* EXERCISE GOAL *
The stretch from the line with "- This contradiction" through the line with "of that story" in the records below: write it out exactly, and nothing else.

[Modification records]
- Opening Delimiter -
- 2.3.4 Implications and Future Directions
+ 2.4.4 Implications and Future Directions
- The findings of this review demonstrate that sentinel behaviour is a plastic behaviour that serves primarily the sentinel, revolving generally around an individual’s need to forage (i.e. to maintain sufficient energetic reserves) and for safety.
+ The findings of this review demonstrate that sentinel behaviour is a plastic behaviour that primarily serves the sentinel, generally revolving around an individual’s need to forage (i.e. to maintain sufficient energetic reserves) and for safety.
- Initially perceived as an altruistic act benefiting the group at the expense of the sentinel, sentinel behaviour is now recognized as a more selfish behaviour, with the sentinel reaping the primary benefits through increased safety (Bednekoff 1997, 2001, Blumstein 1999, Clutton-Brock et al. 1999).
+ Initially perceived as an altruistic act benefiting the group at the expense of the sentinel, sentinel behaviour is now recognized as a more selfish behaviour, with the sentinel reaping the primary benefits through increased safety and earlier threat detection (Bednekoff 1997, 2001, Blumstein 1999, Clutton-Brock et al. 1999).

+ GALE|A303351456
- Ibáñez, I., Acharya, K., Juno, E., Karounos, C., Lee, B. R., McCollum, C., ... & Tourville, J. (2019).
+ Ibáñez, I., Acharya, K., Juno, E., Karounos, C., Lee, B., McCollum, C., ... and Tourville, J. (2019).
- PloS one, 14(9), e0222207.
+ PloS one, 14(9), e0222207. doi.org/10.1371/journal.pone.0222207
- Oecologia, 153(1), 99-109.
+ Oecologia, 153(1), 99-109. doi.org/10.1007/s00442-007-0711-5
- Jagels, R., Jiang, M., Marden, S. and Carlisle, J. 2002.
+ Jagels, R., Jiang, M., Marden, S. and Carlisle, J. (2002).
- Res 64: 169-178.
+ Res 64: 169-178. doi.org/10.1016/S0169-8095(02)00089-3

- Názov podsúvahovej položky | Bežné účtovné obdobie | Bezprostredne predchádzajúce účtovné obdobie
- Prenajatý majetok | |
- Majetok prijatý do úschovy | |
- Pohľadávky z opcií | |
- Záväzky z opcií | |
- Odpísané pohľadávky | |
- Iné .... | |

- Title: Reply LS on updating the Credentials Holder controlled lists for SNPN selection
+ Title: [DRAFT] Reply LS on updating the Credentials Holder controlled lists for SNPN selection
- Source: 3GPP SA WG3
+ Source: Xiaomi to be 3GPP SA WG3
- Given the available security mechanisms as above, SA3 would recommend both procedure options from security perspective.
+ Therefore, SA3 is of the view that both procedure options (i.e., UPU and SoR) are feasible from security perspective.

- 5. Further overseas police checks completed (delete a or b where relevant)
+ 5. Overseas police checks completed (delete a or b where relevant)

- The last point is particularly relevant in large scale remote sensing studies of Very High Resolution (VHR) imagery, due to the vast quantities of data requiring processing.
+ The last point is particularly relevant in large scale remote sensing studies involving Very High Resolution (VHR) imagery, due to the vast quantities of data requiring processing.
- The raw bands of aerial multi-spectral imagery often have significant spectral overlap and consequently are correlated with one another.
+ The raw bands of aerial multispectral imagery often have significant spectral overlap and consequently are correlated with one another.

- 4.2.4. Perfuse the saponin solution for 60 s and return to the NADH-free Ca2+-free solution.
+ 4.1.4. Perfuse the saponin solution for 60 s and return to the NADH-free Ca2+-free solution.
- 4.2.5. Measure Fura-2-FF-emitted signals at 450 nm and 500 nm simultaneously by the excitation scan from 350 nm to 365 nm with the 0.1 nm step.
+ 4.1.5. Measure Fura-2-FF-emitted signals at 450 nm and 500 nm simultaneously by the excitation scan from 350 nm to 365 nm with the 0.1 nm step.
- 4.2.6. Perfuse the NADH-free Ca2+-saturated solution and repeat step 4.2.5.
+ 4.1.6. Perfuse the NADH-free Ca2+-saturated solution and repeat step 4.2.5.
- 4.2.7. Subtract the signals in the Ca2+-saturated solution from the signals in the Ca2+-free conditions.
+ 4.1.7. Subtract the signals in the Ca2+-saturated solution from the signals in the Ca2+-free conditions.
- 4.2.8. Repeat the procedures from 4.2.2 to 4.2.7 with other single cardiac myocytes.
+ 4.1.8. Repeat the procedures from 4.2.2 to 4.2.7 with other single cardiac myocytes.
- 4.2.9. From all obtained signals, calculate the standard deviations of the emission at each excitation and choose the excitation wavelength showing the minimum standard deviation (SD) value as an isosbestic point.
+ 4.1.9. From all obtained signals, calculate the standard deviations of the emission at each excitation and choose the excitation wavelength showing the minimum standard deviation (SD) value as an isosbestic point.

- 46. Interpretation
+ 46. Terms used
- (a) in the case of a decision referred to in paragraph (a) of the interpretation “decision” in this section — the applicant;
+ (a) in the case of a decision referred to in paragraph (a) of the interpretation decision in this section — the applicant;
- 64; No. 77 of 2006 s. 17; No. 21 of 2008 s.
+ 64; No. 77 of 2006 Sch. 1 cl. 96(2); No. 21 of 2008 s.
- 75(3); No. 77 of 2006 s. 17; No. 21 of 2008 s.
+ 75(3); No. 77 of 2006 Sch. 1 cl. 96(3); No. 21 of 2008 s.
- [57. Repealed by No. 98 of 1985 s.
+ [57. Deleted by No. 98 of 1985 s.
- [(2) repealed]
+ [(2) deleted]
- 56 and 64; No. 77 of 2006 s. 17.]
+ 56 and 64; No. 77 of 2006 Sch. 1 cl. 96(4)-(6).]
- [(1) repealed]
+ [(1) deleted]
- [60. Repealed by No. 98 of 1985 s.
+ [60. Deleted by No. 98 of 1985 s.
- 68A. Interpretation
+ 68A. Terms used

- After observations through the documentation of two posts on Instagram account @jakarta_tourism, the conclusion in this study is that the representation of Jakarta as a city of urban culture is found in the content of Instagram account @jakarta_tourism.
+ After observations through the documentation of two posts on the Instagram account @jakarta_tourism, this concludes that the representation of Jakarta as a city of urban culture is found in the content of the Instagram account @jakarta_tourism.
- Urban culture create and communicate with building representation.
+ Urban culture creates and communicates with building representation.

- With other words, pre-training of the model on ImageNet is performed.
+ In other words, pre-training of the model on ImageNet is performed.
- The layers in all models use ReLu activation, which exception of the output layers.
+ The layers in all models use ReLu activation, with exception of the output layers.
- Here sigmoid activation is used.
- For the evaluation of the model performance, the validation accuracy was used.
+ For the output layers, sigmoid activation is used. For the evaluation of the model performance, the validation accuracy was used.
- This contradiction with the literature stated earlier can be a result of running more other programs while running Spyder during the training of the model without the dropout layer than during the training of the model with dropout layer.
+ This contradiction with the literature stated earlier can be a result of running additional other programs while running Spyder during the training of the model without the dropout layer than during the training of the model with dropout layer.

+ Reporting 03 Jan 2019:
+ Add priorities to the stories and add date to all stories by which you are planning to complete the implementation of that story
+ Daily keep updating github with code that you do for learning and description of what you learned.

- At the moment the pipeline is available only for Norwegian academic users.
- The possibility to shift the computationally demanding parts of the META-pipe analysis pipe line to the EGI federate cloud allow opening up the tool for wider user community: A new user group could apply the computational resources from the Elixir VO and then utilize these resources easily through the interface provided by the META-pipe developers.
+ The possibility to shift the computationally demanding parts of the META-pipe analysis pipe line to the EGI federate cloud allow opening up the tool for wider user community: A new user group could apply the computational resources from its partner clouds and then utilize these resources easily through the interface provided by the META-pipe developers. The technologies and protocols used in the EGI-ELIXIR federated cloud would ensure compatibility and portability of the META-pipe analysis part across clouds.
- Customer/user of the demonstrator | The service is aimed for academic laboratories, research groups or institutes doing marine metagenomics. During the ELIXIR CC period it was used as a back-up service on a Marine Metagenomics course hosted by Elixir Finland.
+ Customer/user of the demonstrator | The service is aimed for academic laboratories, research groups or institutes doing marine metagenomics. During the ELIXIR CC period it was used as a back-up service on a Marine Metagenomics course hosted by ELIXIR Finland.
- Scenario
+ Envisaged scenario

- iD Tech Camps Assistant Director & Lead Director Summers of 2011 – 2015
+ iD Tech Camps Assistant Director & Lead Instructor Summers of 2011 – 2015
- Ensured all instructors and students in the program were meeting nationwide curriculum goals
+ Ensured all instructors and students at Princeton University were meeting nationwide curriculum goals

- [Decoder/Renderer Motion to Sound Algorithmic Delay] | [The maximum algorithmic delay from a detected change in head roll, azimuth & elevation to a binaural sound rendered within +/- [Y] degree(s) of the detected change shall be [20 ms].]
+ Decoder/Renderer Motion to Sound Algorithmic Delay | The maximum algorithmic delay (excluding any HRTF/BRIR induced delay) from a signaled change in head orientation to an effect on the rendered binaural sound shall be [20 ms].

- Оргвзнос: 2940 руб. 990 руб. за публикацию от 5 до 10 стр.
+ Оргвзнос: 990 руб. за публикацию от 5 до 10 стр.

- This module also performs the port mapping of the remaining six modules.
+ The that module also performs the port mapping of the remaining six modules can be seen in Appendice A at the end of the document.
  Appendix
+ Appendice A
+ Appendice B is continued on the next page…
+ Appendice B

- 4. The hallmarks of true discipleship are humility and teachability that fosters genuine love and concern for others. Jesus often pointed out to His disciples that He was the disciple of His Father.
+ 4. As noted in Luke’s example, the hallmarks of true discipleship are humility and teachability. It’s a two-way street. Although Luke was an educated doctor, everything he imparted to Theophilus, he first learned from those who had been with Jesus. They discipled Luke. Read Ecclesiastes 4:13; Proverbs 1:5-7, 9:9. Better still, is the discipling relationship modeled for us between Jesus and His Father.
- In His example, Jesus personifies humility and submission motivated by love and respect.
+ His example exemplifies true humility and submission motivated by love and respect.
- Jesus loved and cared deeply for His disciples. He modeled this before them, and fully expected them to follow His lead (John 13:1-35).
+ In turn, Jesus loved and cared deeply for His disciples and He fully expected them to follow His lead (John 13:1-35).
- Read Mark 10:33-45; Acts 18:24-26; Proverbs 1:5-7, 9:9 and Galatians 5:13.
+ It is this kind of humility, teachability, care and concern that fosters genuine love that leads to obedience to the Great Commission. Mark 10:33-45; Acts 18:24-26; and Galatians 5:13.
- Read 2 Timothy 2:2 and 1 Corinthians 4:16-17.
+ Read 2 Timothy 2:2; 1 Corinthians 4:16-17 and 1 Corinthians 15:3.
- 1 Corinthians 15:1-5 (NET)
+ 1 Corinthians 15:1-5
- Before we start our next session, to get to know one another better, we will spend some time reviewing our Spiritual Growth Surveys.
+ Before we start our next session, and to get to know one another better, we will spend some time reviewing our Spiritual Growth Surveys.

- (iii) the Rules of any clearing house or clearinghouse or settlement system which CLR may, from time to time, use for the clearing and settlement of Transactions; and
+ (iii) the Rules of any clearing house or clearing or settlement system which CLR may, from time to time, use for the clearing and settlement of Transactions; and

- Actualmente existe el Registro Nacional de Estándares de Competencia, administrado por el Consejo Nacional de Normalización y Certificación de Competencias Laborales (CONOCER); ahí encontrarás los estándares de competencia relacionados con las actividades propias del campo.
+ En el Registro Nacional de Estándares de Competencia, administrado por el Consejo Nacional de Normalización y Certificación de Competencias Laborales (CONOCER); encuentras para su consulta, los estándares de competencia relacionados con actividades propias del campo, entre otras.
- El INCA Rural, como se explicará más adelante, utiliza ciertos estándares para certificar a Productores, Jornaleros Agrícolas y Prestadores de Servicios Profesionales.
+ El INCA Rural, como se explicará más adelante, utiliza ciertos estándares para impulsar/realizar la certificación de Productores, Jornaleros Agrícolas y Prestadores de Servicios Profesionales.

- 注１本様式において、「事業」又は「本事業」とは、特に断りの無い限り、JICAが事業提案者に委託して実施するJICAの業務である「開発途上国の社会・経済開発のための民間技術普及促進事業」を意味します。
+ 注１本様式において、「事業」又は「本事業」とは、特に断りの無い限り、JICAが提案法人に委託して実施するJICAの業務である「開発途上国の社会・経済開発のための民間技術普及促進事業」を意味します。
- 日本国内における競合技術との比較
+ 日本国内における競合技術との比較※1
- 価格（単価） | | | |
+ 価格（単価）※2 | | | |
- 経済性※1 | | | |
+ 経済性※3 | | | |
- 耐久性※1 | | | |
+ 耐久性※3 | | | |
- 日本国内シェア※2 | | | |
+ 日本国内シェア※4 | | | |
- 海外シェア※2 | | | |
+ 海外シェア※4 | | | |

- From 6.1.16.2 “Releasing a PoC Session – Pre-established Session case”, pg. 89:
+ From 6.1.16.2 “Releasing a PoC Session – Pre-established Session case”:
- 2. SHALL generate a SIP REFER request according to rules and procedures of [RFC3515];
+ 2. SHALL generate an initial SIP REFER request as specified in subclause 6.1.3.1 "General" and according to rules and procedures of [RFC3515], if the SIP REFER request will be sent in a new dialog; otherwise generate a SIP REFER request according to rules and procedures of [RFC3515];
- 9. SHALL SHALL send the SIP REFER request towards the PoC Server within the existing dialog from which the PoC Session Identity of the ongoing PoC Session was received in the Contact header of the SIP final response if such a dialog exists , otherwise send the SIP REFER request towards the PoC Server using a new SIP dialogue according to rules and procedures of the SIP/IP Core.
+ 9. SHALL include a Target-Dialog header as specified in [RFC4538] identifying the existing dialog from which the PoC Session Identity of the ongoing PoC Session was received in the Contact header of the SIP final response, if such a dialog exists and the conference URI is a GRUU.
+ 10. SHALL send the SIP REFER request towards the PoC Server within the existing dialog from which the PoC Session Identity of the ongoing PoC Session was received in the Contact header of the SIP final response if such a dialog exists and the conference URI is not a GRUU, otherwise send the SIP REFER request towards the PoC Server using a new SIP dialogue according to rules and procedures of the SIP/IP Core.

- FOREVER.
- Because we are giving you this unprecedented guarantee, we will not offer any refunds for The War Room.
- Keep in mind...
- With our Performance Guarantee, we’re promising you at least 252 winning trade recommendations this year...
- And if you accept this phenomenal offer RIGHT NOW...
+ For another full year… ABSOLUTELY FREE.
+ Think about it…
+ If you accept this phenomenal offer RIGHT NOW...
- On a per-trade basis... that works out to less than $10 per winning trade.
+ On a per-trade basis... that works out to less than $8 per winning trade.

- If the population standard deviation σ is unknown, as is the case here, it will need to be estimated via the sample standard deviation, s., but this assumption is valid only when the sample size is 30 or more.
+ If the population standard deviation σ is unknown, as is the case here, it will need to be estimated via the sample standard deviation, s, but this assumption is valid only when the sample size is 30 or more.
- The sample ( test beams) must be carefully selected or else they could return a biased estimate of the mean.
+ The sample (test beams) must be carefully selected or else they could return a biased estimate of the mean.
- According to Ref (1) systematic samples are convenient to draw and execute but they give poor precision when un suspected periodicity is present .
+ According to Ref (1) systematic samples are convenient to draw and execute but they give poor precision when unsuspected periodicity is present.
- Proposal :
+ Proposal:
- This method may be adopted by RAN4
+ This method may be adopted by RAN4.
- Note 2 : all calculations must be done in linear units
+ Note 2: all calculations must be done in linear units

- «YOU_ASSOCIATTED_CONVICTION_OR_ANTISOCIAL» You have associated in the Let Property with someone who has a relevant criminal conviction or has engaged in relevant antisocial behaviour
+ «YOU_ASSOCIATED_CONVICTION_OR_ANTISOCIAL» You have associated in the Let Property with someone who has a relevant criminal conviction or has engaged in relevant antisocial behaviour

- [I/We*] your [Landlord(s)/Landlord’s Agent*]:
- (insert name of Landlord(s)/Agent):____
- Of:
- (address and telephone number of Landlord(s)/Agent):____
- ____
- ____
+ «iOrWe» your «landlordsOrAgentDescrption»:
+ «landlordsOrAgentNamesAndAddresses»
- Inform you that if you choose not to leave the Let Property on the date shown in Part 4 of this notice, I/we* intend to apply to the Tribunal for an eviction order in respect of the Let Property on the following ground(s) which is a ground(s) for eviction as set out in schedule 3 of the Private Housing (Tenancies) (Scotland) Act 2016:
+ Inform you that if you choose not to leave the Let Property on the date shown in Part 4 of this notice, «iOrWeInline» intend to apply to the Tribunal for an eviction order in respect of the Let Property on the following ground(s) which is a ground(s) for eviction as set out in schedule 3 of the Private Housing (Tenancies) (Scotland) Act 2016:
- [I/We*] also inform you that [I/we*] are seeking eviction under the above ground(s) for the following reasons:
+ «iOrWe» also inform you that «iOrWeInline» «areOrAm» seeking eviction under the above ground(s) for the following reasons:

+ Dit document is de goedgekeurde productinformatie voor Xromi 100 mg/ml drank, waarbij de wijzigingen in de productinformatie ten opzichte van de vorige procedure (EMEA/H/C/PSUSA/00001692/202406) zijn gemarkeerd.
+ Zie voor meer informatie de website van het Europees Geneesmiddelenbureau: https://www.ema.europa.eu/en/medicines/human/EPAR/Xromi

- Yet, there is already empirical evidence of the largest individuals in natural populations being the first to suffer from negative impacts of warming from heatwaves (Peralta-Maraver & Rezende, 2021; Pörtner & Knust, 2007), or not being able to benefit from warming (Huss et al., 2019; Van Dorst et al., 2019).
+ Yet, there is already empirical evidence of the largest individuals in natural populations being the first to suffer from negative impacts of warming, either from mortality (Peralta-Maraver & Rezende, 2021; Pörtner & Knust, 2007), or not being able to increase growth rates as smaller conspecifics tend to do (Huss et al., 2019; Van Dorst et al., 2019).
- Closing Delimiter -
* YOUR RESPONSE *
- This contradiction with the literature stated earlier can be a result of running more other programs while running Spyder during the training of the model without the dropout layer than during the training of the model with dropout layer.
+ This contradiction with the literature stated earlier can be a result of running additional other programs while running Spyder during the training of the model without the dropout layer than during the training of the model with dropout layer.

+ Reporting 03 Jan 2019:
+ Add priorities to the stories and add date to all stories by which you are planning to complete the implementation of that story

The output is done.